HA : contrail-api throws an exception during rabbit reconnection and fails to connect back

Bug #1467000 reported by venu kolli
6
This bug affects 1 person
Affects Status Importance Assigned to Milestone
Juniper Openstack
Status tracked in Trunk
R2.20
Fix Committed
Undecided
Hampapur Ajay
R2.21.x
Fix Committed
Undecided
Hampapur Ajay
R2.22.x
Fix Committed
Undecided
Hampapur Ajay
Trunk
Fix Committed
Undecided
Hampapur Ajay

Bug Description

HA : contrail-api throws an exception during rabbit reconnection and fails to connect back during node failures.
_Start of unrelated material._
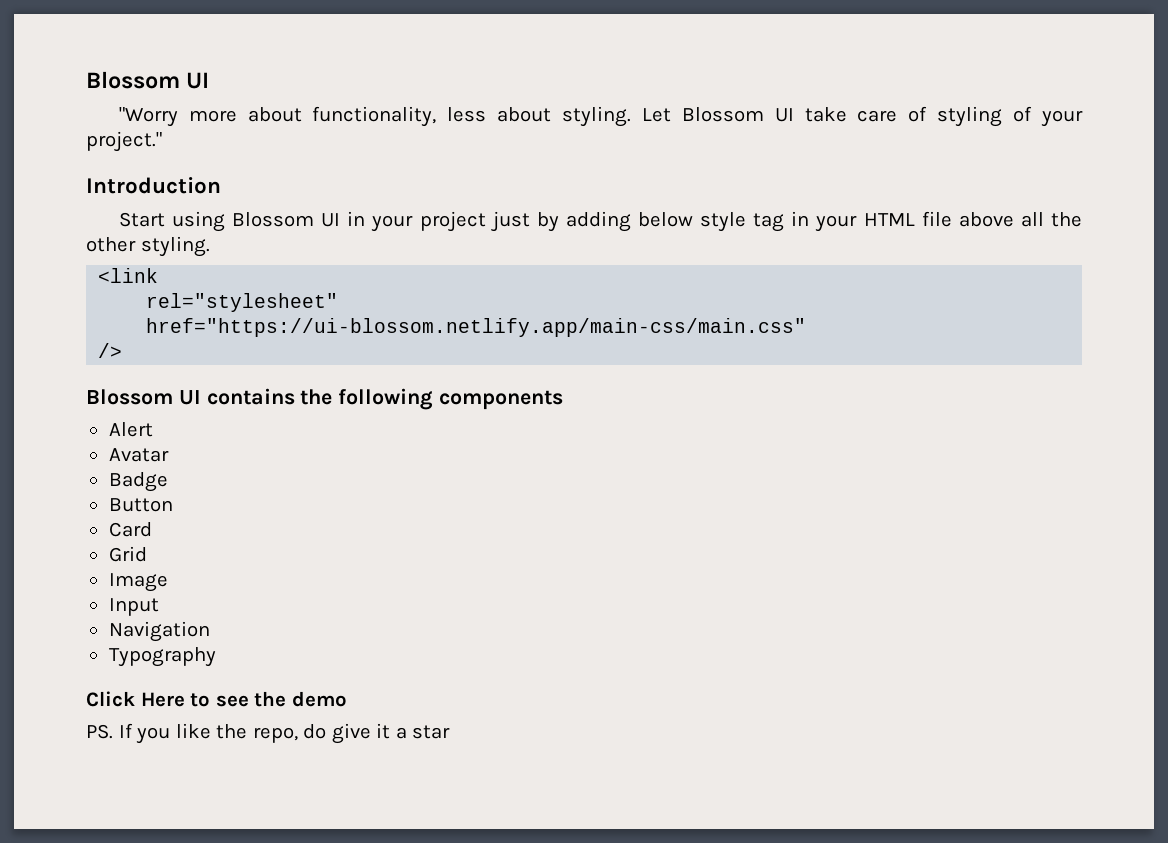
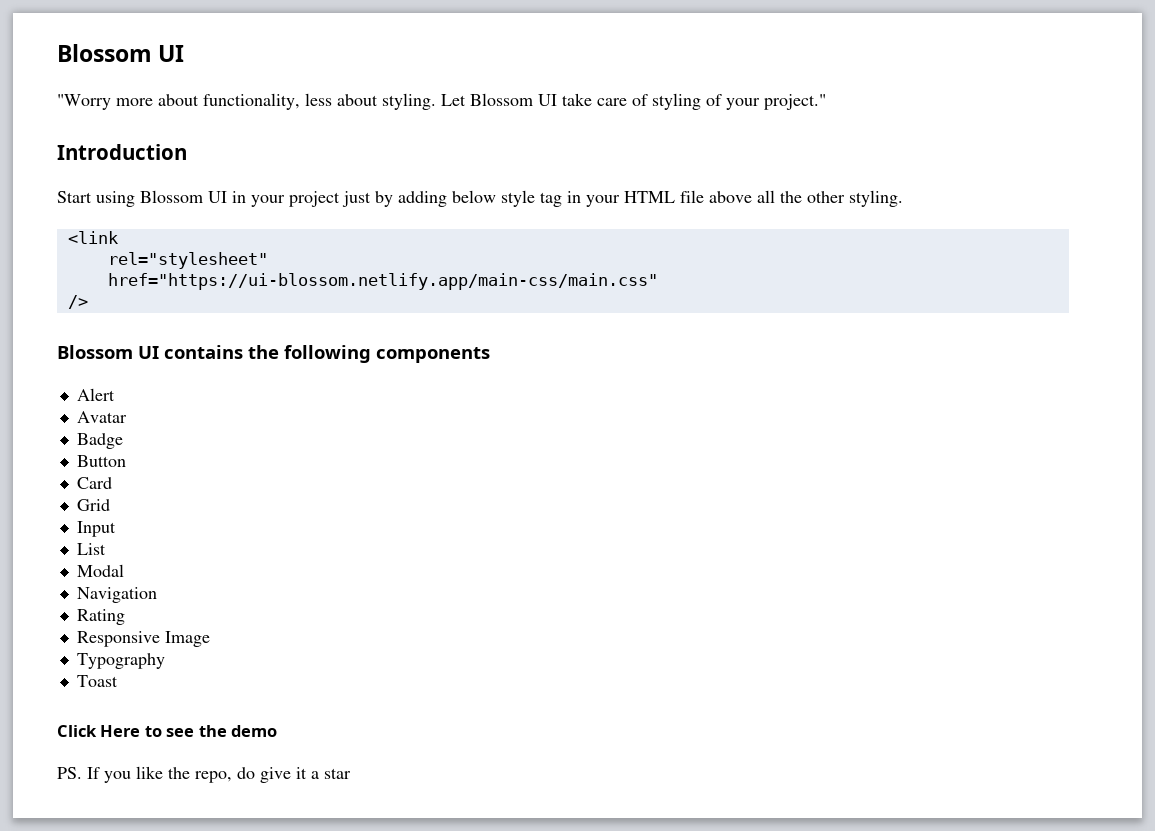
[108,573,168,592] [108,598,159,616] [108,621,210,642] Image // Input // Navigation -> [76,521,116,537] [76,543,106,555] [76,564,124,577] [76,587,157,603] [76,609,125,625] [76,631,210,647] Input // List // Modal // Navigation // Rating // Responsive Image
(216, 657) none -> [76,675,118,687] // Toast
Issue observed on R2.20 build 57 .

ERROR:a12c4s2:contrail-api:Config:0:__default__ [SYS_ERR]: VncApiError: RabbitMQ connection down
WARNING:a12c4s2:contrail-api:Config:0:__default__ [SYS_NOTICE]: VncApiError: RabbitMQ connection ESTABLISHED <Connection: amqp://guest@5.5.5.100:5673// at 0x7f52c6c2a650>
Traceback (most recent call last):
  File "/usr/lib/python2.7/dist-packages/gevent/greenlet.py", line 327, in run
    result = self._run(*self.args, **self.kwargs)
  File "/usr/lib/python2.7/dist-packages/cfgm_common/vnc_kombu.py", line 112, in _connection_watch
    self._reconnect()
  File "/usr/lib/python2.7/dist-packages/cfgm_common/vnc_kombu.py", line 99, in _reconnect
    callbacks=[self._subscribe])
  File "/usr/lib/python2.7/dist-packages/kombu/messaging.py", line 357, in __init__
    self.revive(self.channel)
  File "/usr/lib/python2.7/dist-packages/kombu/messaging.py", line 369, in revive
    self.declare()
  File "/usr/lib/python2.7/dist-packages/kombu/messaging.py", line 379, in declare
    queue.declare()
  File "/usr/lib/python2.7/dist-packages/kombu/entity.py", line 505, in declare
    self.queue_declare(nowait, passive=False)
  File "/usr/lib/python2.7/dist-packages/kombu/entity.py", line 531, in queue_declare
    nowait=nowait)
  File "/usr/lib/python2.7/dist-packages/amqp/channel.py", line 1258, in queue_declare
    (50, 11), # Channel.queue_declare_ok
  File "/usr/lib/python2.7/dist-packages/amqp/abstract_channel.py", line 67, in wait
    self.channel_id, allowed_methods)
  File "/usr/lib/python2.7/dist-packages/amqp/connection.py", line 237, in _wait_method
    self.method_reader.read_method()
  File "/usr/lib/python2.7/dist-packages/amqp/method_framing.py", line 189, in read_method
    raise m
IOError: Socket closed
<Greenlet at 0x7f52c6c179b0: <bound method VncServerKombuClient._connection_watch of <vnc_cfg_api_server.vnc_cfg_ifmap.VncServerKombuClient object at 0x7f52c7dcb5d0>>> failed with IOError

Due to this issue it was not able to create a routing instance reference to virtual-network.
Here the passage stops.